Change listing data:
────────────────

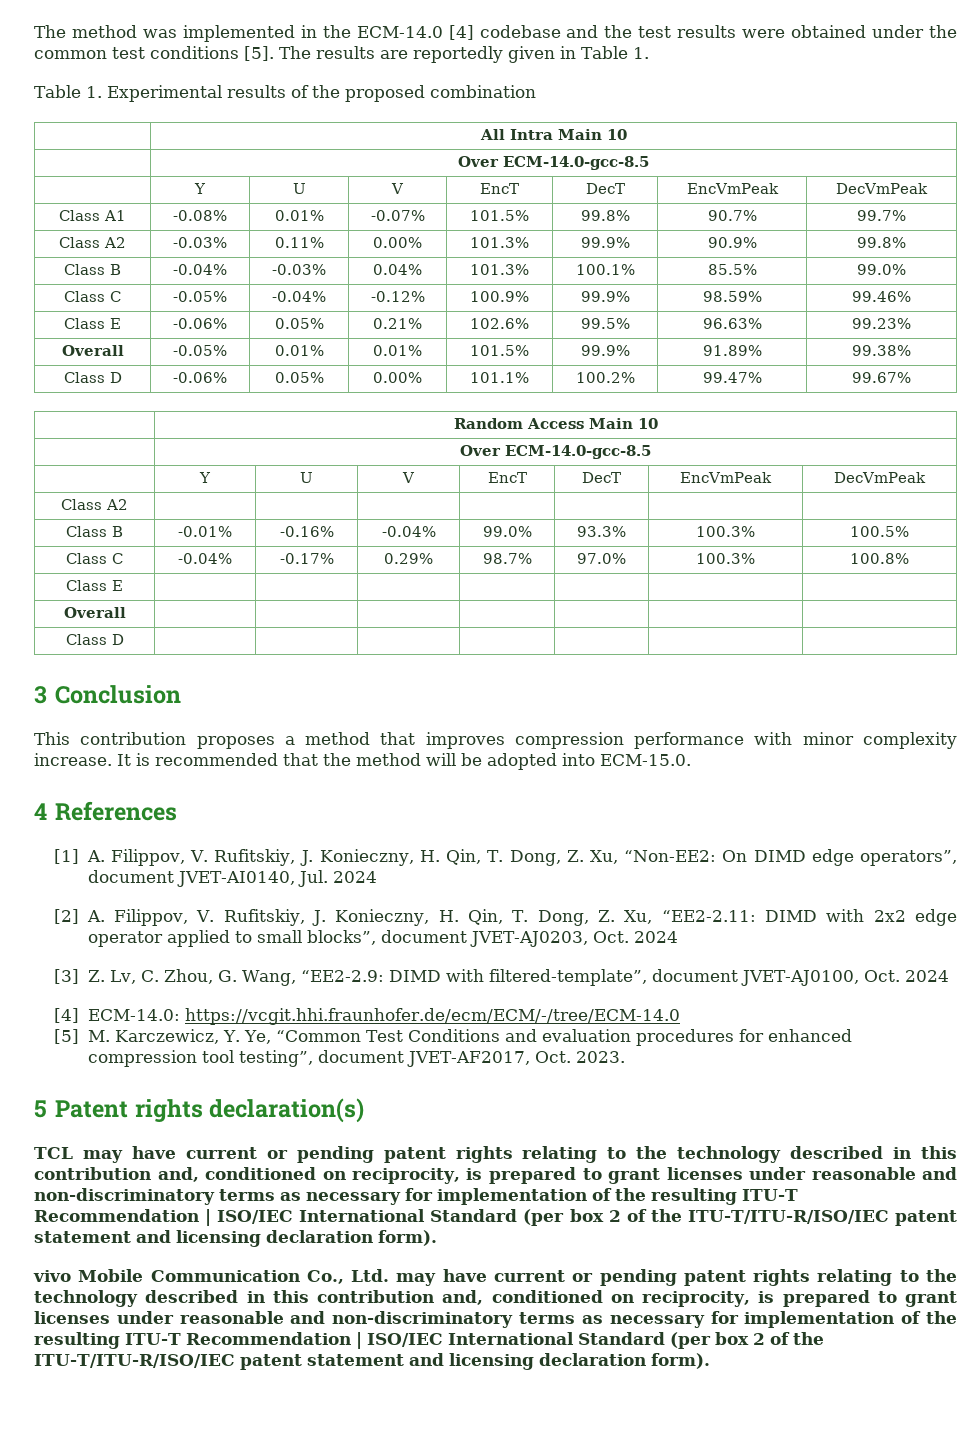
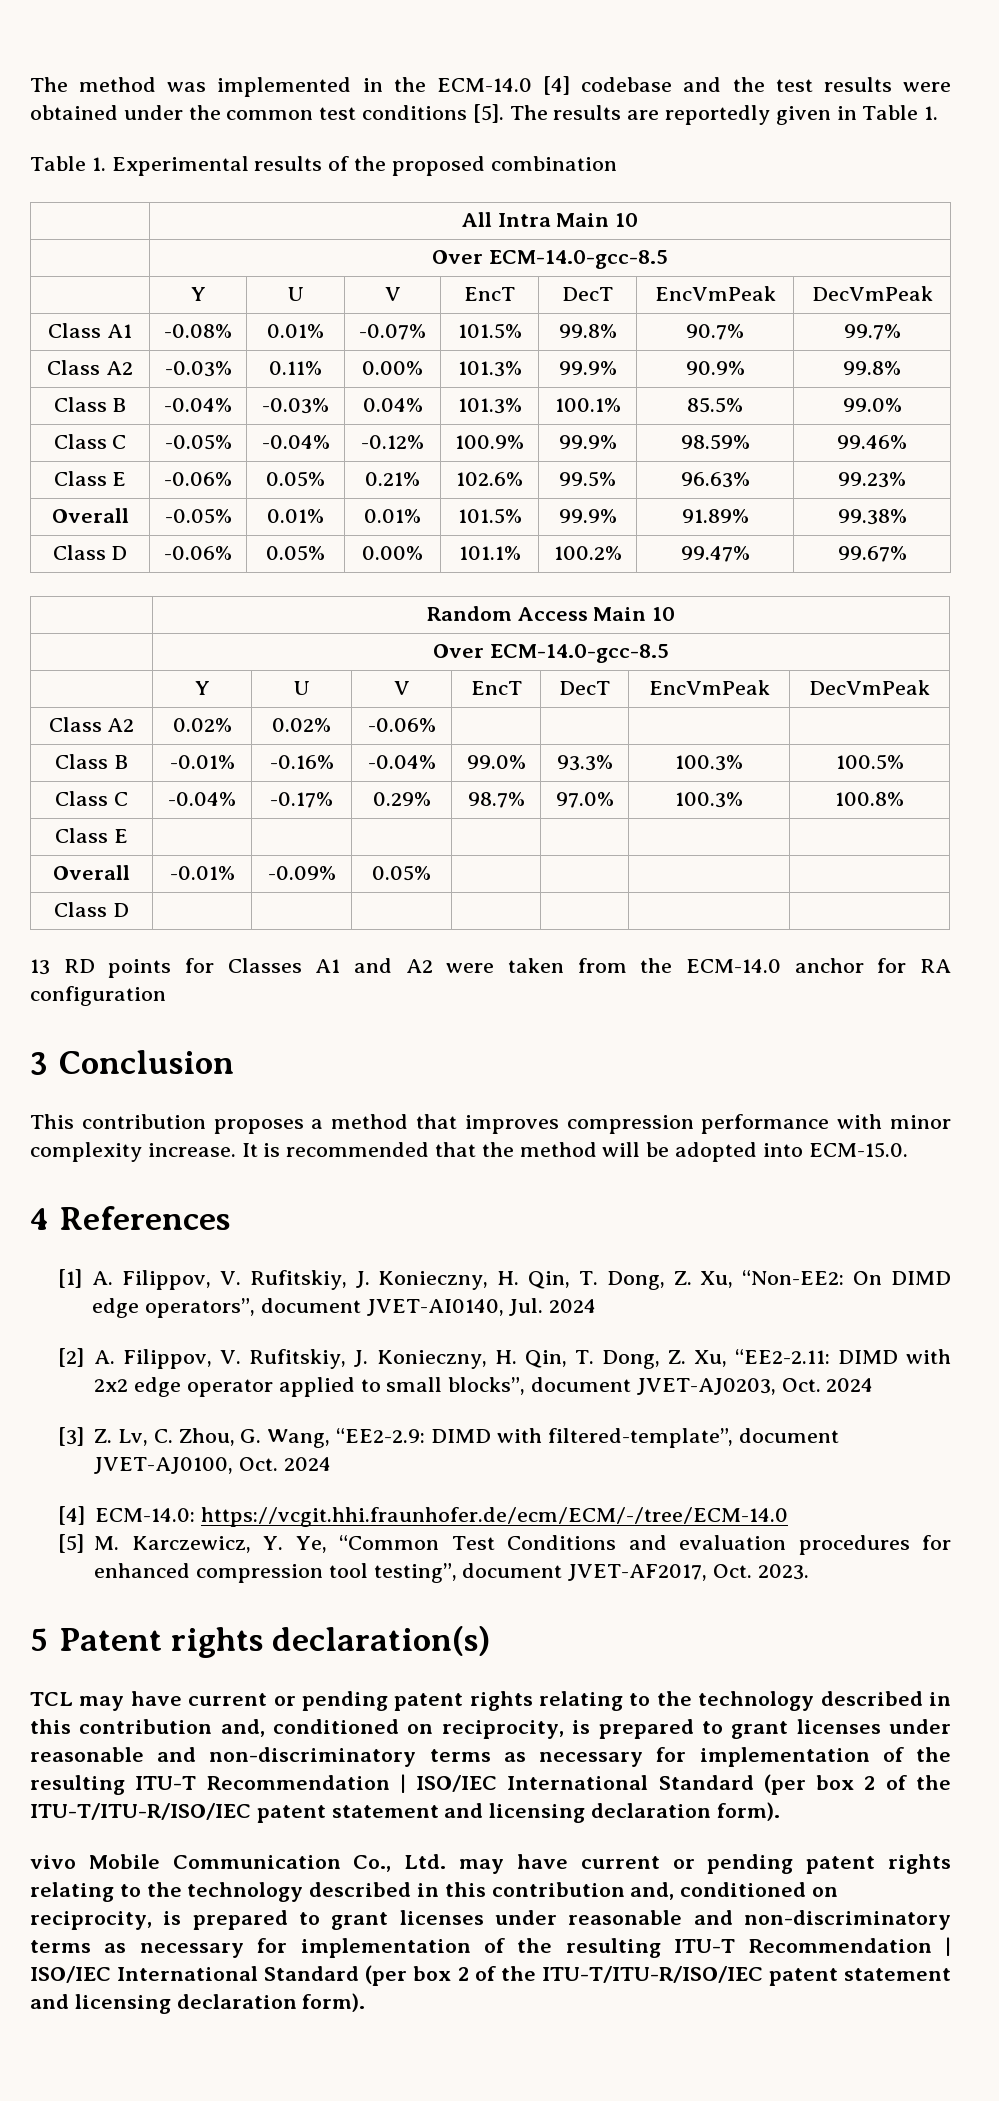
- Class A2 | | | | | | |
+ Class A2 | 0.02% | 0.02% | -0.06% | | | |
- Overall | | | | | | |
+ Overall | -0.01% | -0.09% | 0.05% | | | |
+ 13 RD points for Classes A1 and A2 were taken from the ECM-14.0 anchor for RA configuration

────────────────

WHAT YOU WILL DO: All entries should be restated word for word; no images belong in the copy.

EXERCISE RESPONSE:
- Class A2 | | | | | | |
+ Class A2 | 0.02% | 0.02% | -0.06% | | | |
- Overall | | | | | | |
+ Overall | -0.01% | -0.09% | 0.05% | | | |
+ 13 RD points for Classes A1 and A2 were taken from the ECM-14.0 anchor for RA configuration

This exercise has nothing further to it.